Regarding your concerns about the potential for the virus to spread, it is important to understand that HPV can remain dormant in the body and may not always present as visible warts. Engaging in sexual activity, even with a condom, can still pose a risk of transmission if the virus is present on skin that is not covered by the condom. If you have a history of genital warts, it is advisable to communicate openly with your partner about your condition and consider using protection to minimize the risk of transmission.
If you are still uncertain about your diagnosis, it may be beneficial to seek a second opinion from a healthcare provider who specializes in sexually transmitted infections or dermatology. They may recommend a biopsy or other diagnostic tests to clarify the nature of the lesions. Additionally, if you experience any new symptoms, such as pain, itching, or unusual discharge, it is crucial to consult a healthcare professional promptly.

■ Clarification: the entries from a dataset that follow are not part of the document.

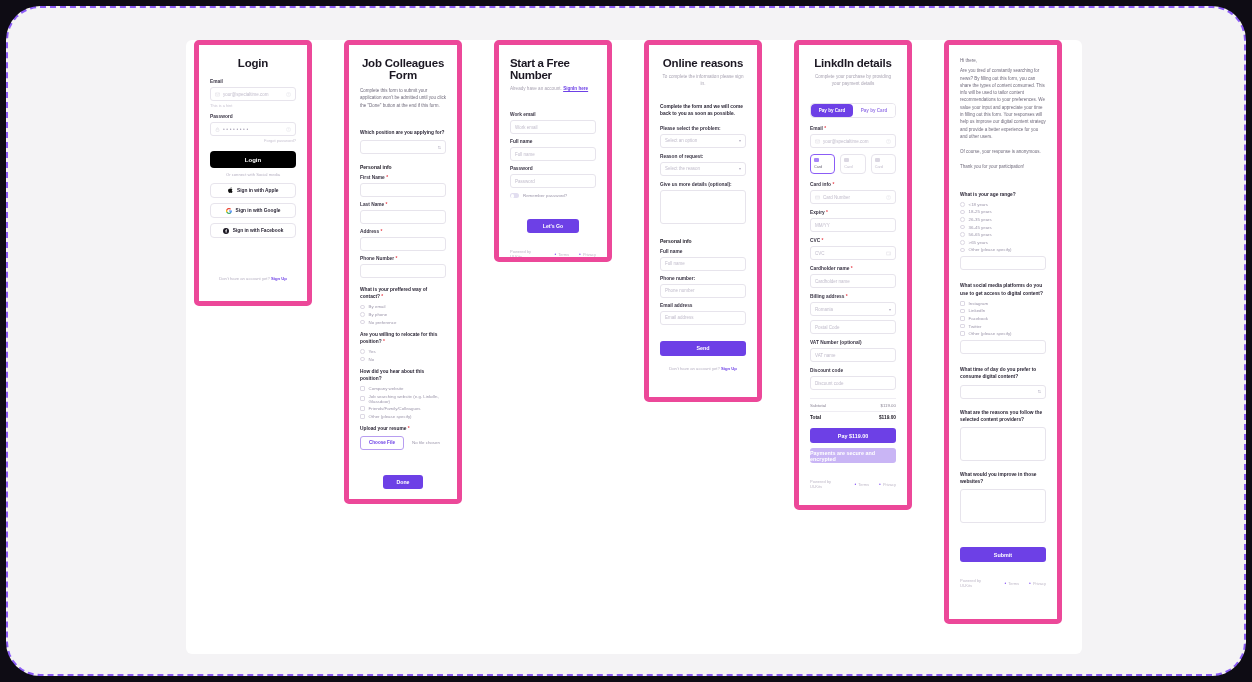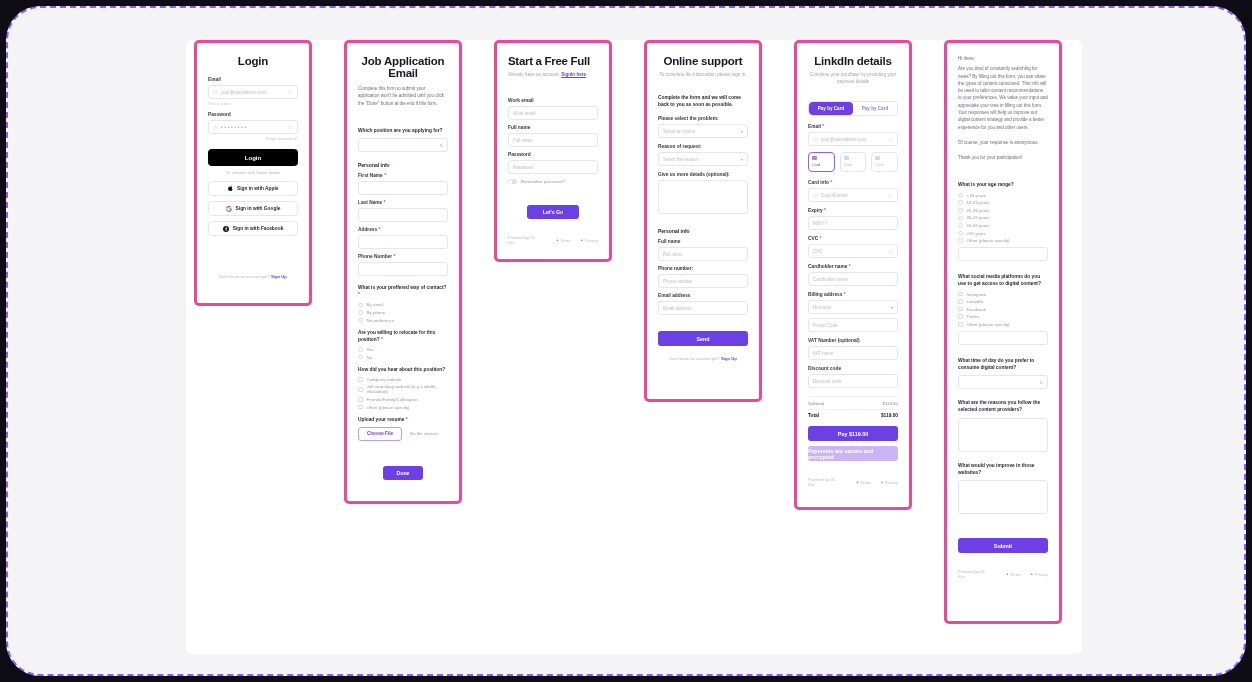--- a/index.html
+++ b/index.html
@@ -28,7 +28,7 @@
     position: absolute;
     top: 0;
     background: #ffffff;
-    border: 3px solid #ec4899;
+    border: 5px solid #ec4899;
     border-radius: 5px;
     overflow: hidden;
   }

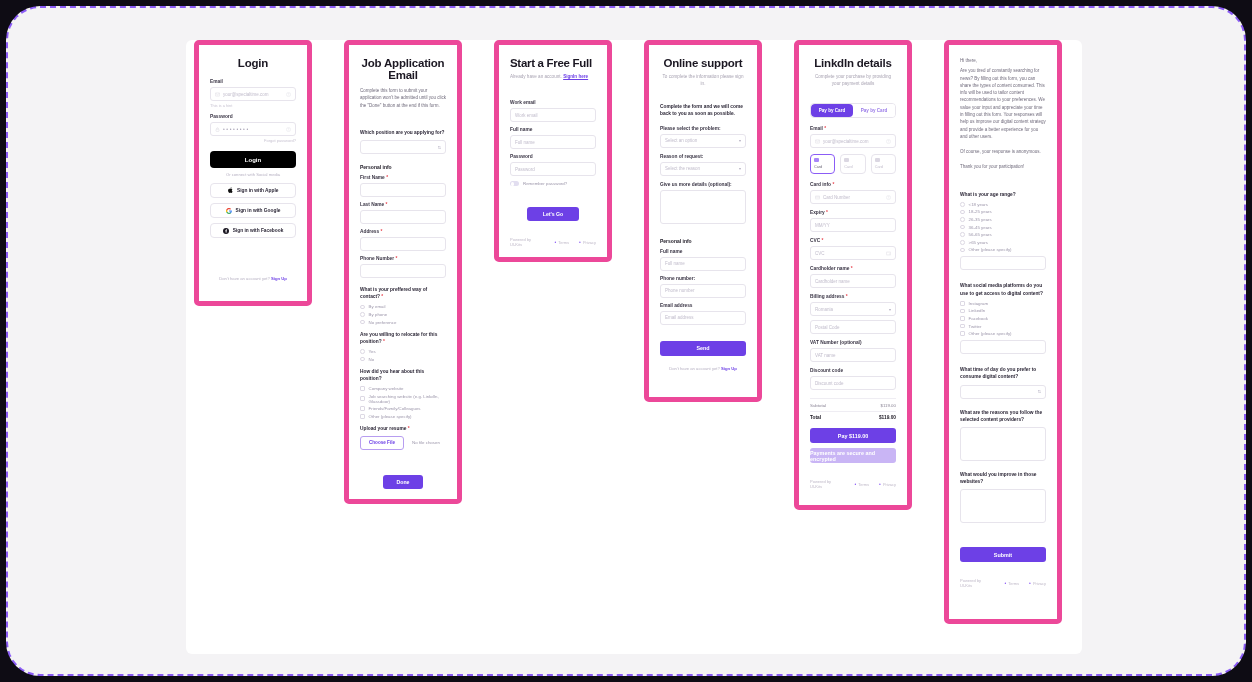--- a/index.html
+++ b/index.html
@@ -214,7 +214,7 @@
 
     <div class="card" style="left:158px; width:118px; height:464px;">
       <div class="card-inner" style="padding:12px 11px;">
-        <div class="title-lg mb6">Job Application Email</div>
+        <div class="title-lg mb6">Job Colleagues Form</div>
         <div class="body-txt mb20">Complete this form to submit your application won't be admitted until you click the "Done" button at the end if this form.</div>
 
         <span class="q">Which position are you applying for?</span>

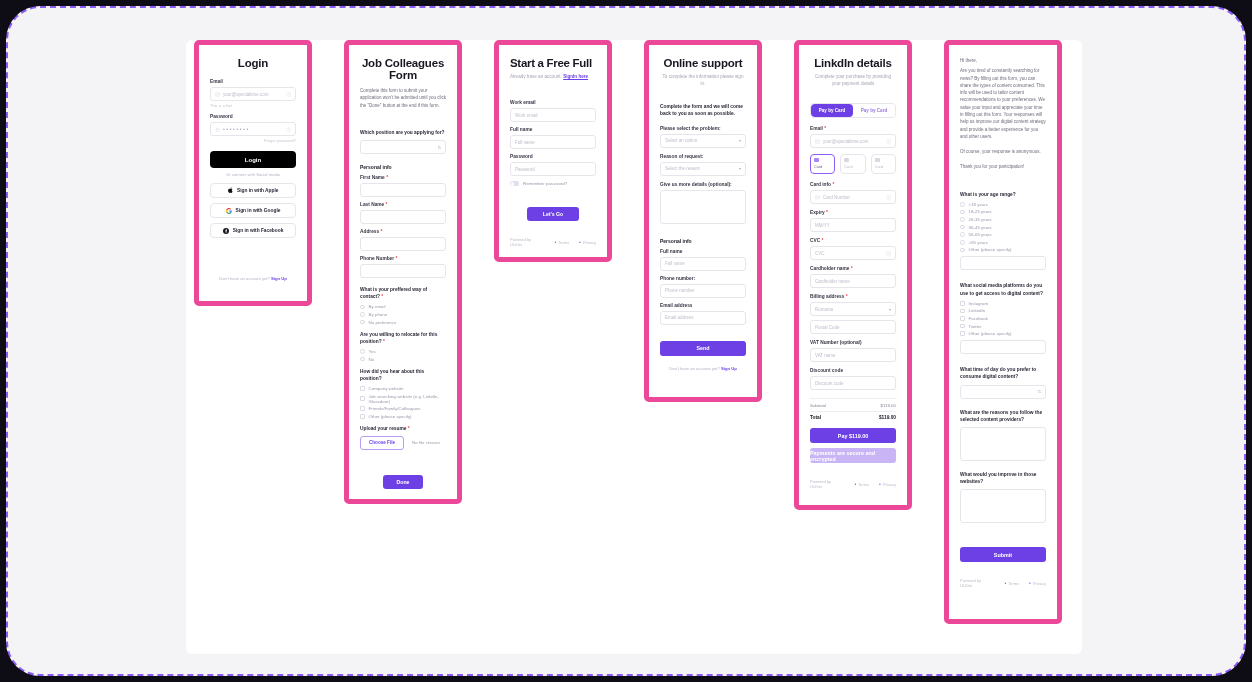--- a/index.html
+++ b/index.html
@@ -312,7 +312,7 @@
 
     <div class="card" style="left:308px; width:118px; height:222px;">
       <div class="card-inner" style="padding:12px 11px;">
-        <div class="title-left mb4">Start a Free Full</div>
+        <div class="title-left mb4">Start a Free Number</div>
         <div class="subtle mb20">
           <span>Already have an account.</span>
           <span class="link" style="text-decoration:underline;">SignIn here</span>

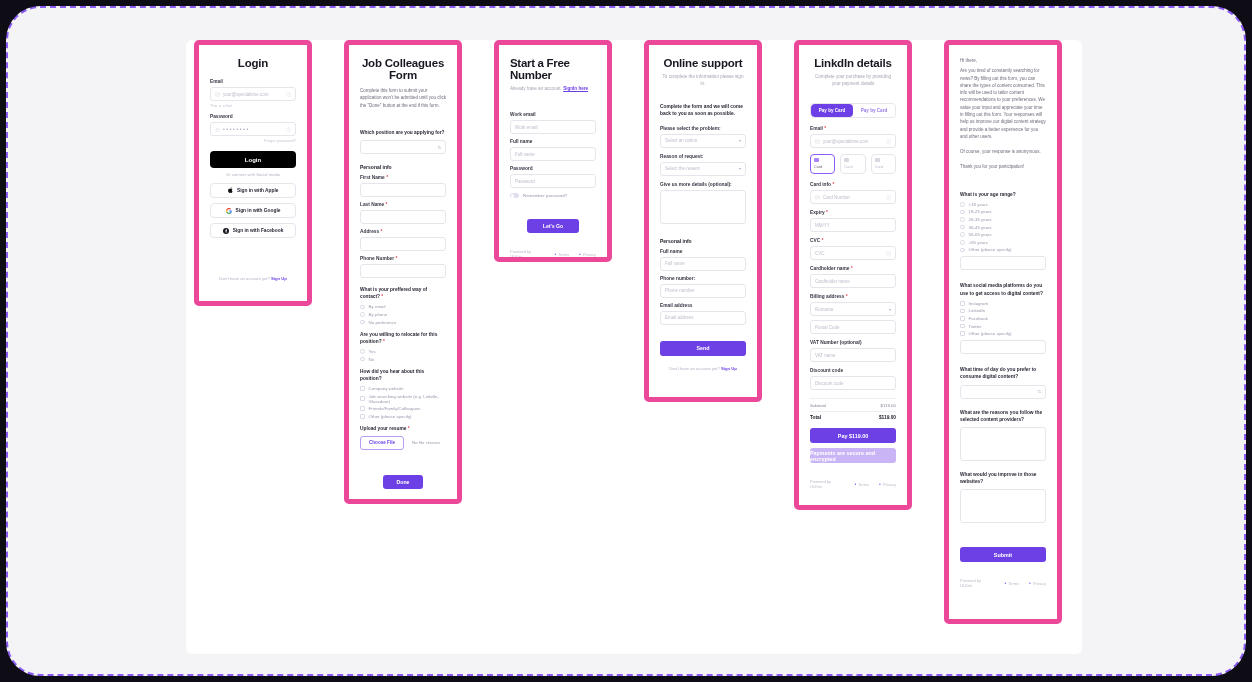--- a/index.html
+++ b/index.html
@@ -359,7 +359,7 @@
 
     <div class="card" style="left:458px; width:118px; height:362px;">
       <div class="card-inner" style="padding:12px 11px;">
-        <div class="title-lg mb4">Online support</div>
+        <div class="title-lg mb4">Online reasons</div>
         <div class="subtle-c mb16">To complete the information please sign in.</div>
 
         <div class="q mb8">Complete the form and we will come back to you as soon as possible.</div>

In summary, while your initial diagnosis of genital warts may have been accurate, the variability in presentation and the changes you have observed warrant further evaluation. It is essential to have open discussions with healthcare providers about your concerns and to explore all available options for diagnosis and treatment. Your health and peace of mind are paramount, and seeking clarity on your condition is a proactive step towards managing your health effectively.